ArcGIS Pro on AVD delivers the responsiveness of a local workstation with the scalability of the cloud—empowering GIS professionals to work anywhere while maintaining the performance, security, and reliability expected of a modern GPU-accelerated environment.
Windows 365 GPU Cloud PC: Turnkey Simplicity
For users who need ArcGIS Pro without managing infrastructure, Windows 365 GPU Cloud PC provides a secure, Microsoft-managed desktop.
Licenses are assigned via Entra ID, and within 30 minutes users can sign in from any device and start ArcGIS Pro. This model is ideal for contractors, interns, or executives needing fast, consistent performance anywhere.
| SKU | vCPU / RAM / vRAM | Recommended Workload |
| Standard | 4 / 16 / 8 GB | Basic 2D mapping |
| Super | 8 / 56 / 12 GB | 2D/3D editing, terrain visualization |
| Max | 16 / 110 / 16 GB | Dense 3D scenes, LiDAR, deep learning |
Azure Local (Stack HCI): The Cloud at the Edge
When data or operations must stay on-premises, Azure Local extends Azure management and AVD experiences to local GPU clusters.

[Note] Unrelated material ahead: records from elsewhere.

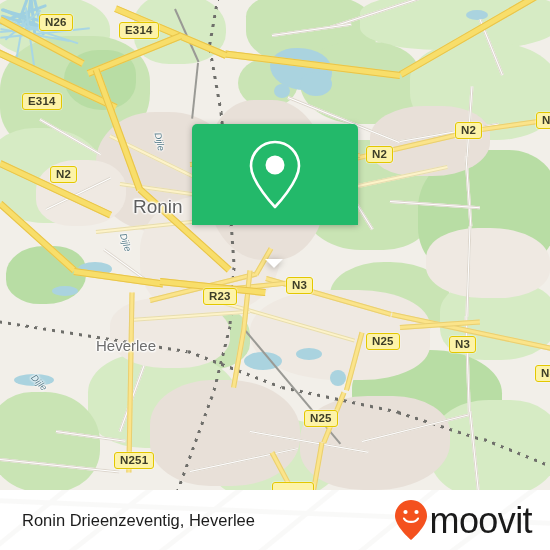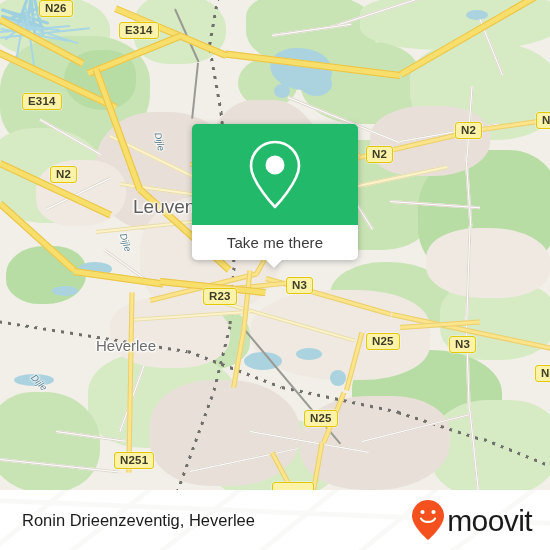"N26" div.shield { top: 0 -> 14px }
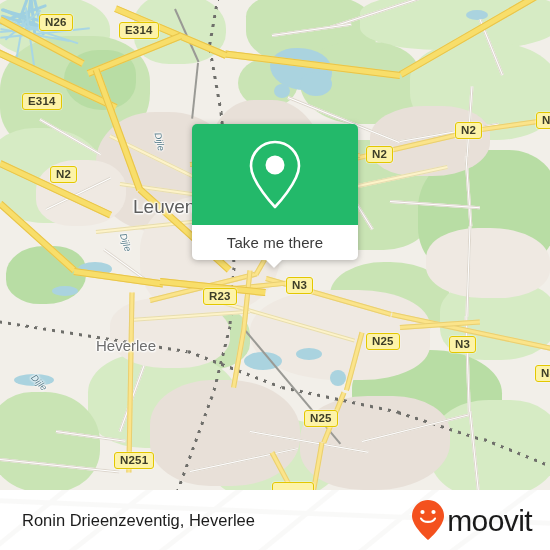"Leuven" div.placelbl { text: Leuven -> Ronin }
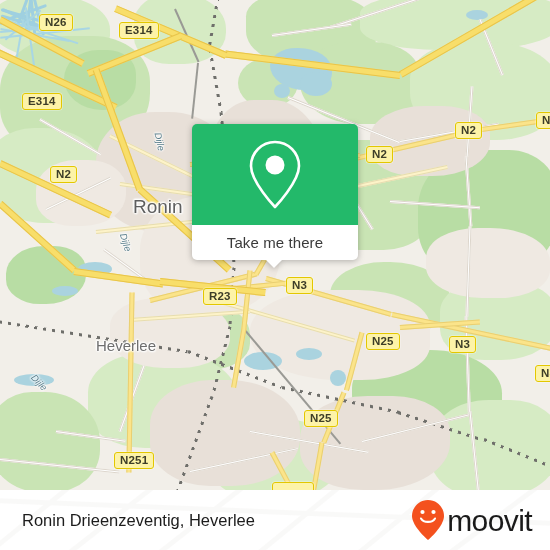"Take me there" div { html: <div> <span>Take me there</span> </div> -> none }
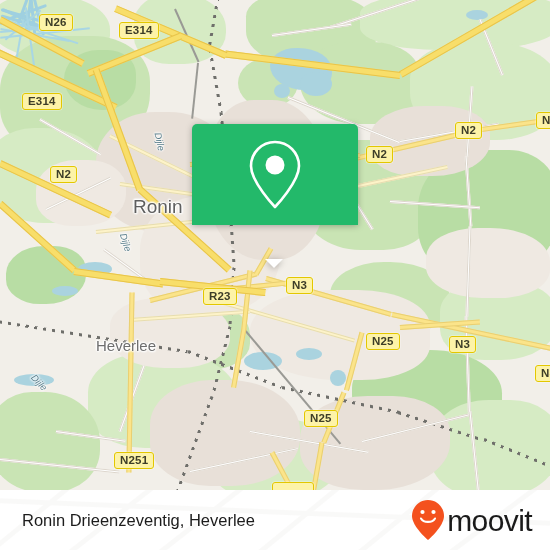"moovit" #brand-text { font-size: 30px -> 36px }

ArcGIS Pro runs directly next to file geodatabases, imagery, and LiDAR datasets—delivering workstation-level responsiveness even without a strong internet connection.
This design supports sovereign environments, field sites, and secure networks that can’t leverage public-cloud regions.
Performance and User Experience
ArcGIS Pro is sensitive to network latency and resource availability. To maintain a responsive experience:
- Keep round-trip latency ≤ 200 ms between users and session hosts.
- Plan for 32–64 GB RAM per session, depending on workflow.
- Use a GPU with ≥ 4 GB VRAM for smooth rendering.
- Pilot workflows with the Performance Assessment Tool (PAT) and Azure Virtual Desktop Experience Estimator to validate performance before scale-out.
Bringing It All Together
Whether you’re enabling a single GIS analyst or scaling a global desktop fleet, Azure provides multiple options to deliver ArcGIS Pro with performance, governance, and flexibility.
By combining GPU-enabled VMs, Azure Virtual Desktop, and the Azure Accelerator, organizations can deploy ArcGIS Pro faster, manage it more easily, and ensure consistent experiences across every environment—from the cloud to the edge.